**Task statement:** Working from the records below, repeat exactly the lines starting at the line that contains "Covers & pads" and ending at the line that contains "total: 33493.38 -> 34216.26", inclusive.

**Data for processing:**
/---

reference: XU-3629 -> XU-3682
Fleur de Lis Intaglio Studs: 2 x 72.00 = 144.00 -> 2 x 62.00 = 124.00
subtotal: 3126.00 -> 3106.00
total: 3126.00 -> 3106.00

\---
/---

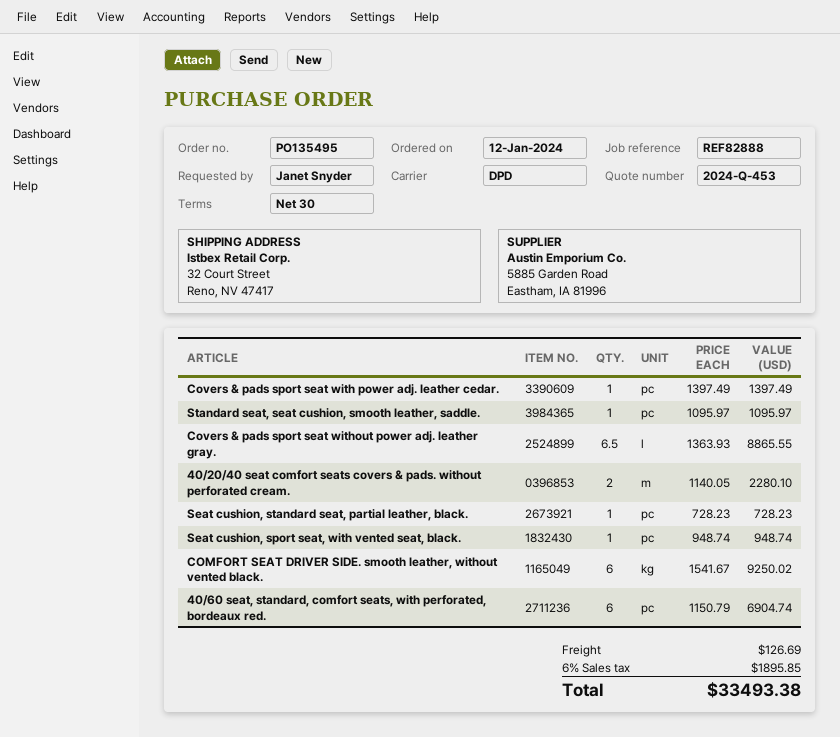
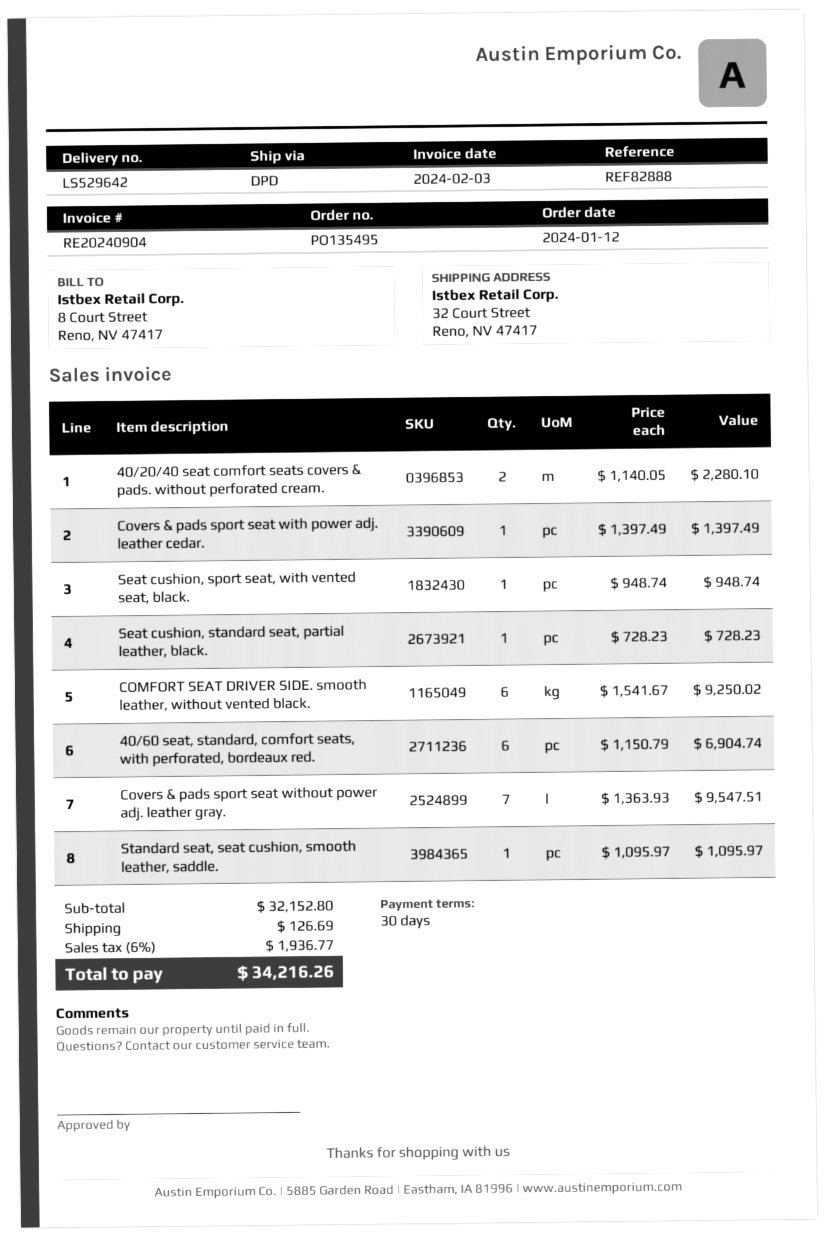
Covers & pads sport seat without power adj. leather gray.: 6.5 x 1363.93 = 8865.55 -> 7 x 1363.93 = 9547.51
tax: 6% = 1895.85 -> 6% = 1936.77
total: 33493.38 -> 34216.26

\---

**Output for this exercise:**
Covers & pads sport seat without power adj. leather gray.: 6.5 x 1363.93 = 8865.55 -> 7 x 1363.93 = 9547.51
tax: 6% = 1895.85 -> 6% = 1936.77
total: 33493.38 -> 34216.26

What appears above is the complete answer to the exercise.